RECORDS TO USE:
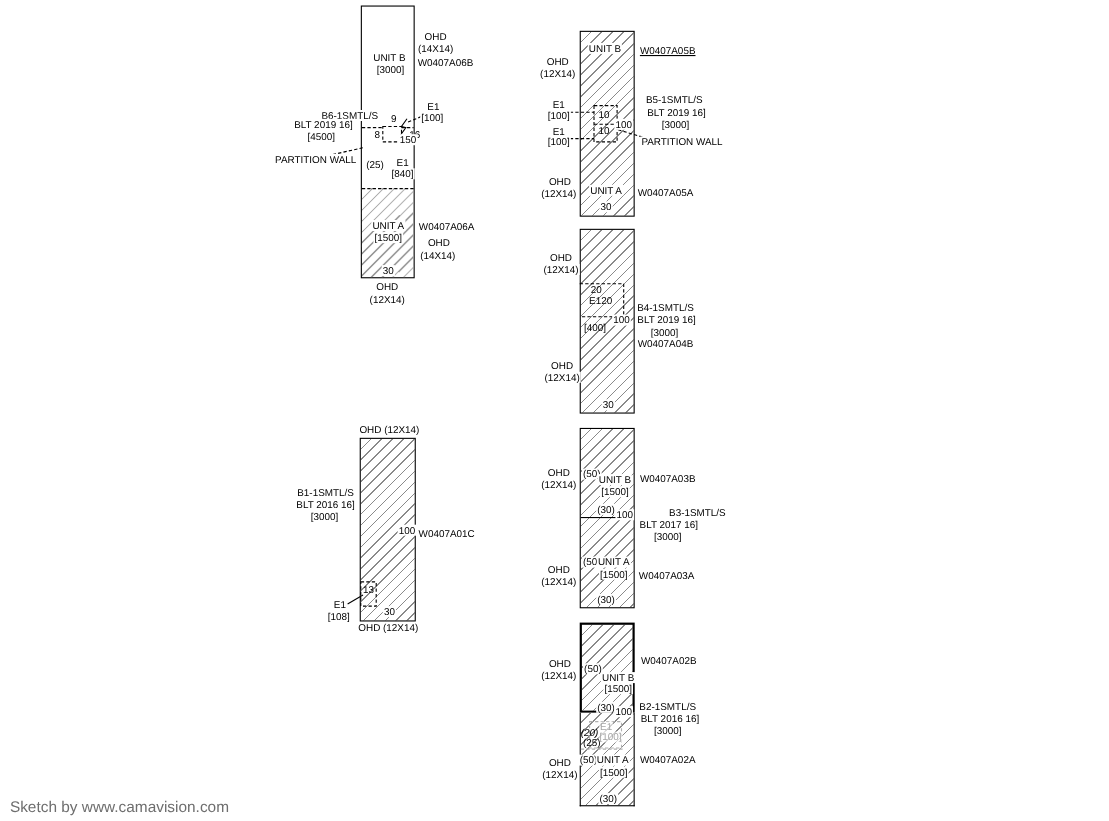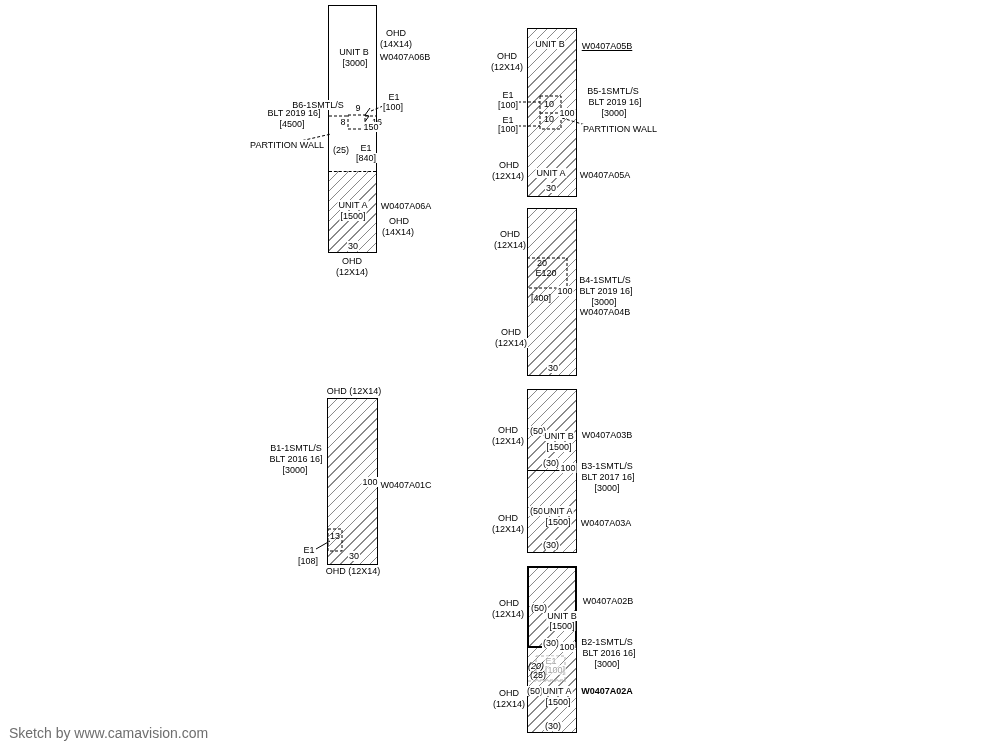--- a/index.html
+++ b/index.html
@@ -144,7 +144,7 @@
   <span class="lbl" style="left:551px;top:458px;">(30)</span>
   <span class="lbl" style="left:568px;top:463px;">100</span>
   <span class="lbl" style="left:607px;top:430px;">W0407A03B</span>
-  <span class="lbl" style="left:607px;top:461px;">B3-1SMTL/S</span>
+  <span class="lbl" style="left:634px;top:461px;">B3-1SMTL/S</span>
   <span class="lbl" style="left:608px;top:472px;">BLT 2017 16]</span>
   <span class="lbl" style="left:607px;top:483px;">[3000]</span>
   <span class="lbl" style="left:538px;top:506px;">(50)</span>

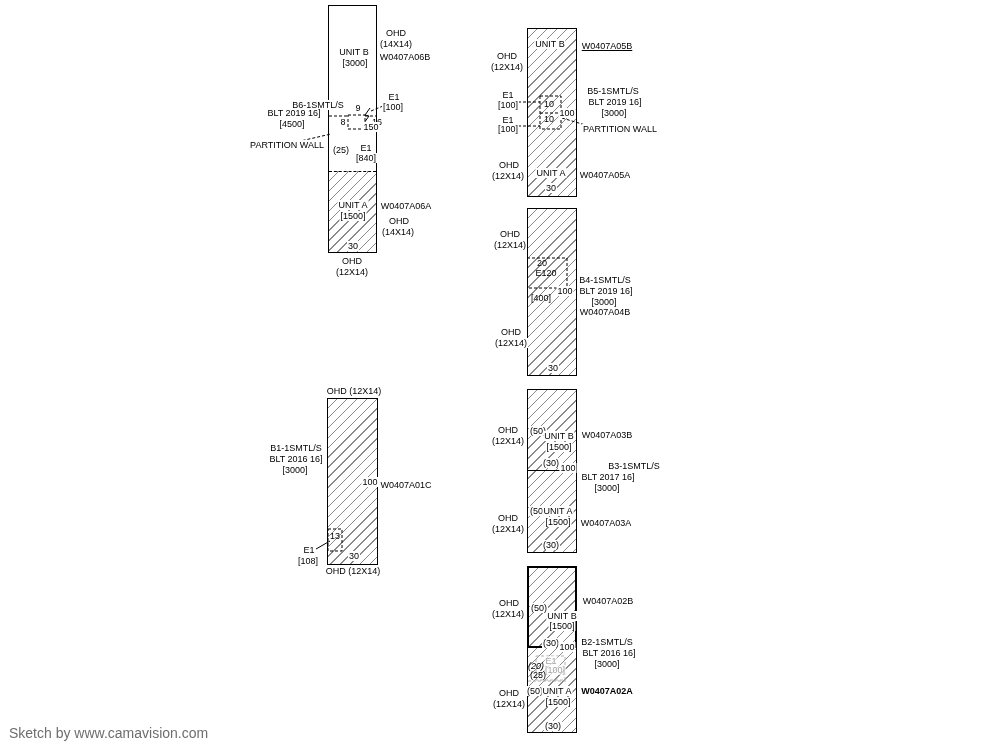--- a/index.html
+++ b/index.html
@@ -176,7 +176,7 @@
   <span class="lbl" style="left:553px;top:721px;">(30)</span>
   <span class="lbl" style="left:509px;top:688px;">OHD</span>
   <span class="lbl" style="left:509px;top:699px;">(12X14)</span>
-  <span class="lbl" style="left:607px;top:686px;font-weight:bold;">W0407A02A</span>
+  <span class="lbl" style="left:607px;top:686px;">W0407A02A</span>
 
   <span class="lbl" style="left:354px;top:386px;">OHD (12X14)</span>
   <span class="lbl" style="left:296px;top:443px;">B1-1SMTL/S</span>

BRIEF:
Retype everything in the material word for word, minus pictures.

OUTPUT:
--- a/index.html
+++ b/index.html
@@ -144,7 +144,7 @@
   <span class="lbl" style="left:551px;top:458px;">(30)</span>
   <span class="lbl" style="left:568px;top:463px;">100</span>
   <span class="lbl" style="left:607px;top:430px;">W0407A03B</span>
-  <span class="lbl" style="left:607px;top:461px;">B3-1SMTL/S</span>
+  <span class="lbl" style="left:634px;top:461px;">B3-1SMTL/S</span>
   <span class="lbl" style="left:608px;top:472px;">BLT 2017 16]</span>
   <span class="lbl" style="left:607px;top:483px;">[3000]</span>
   <span class="lbl" style="left:538px;top:506px;">(50)</span>

--- a/index.html
+++ b/index.html
@@ -176,7 +176,7 @@
   <span class="lbl" style="left:553px;top:721px;">(30)</span>
   <span class="lbl" style="left:509px;top:688px;">OHD</span>
   <span class="lbl" style="left:509px;top:699px;">(12X14)</span>
-  <span class="lbl" style="left:607px;top:686px;font-weight:bold;">W0407A02A</span>
+  <span class="lbl" style="left:607px;top:686px;">W0407A02A</span>
 
   <span class="lbl" style="left:354px;top:386px;">OHD (12X14)</span>
   <span class="lbl" style="left:296px;top:443px;">B1-1SMTL/S</span>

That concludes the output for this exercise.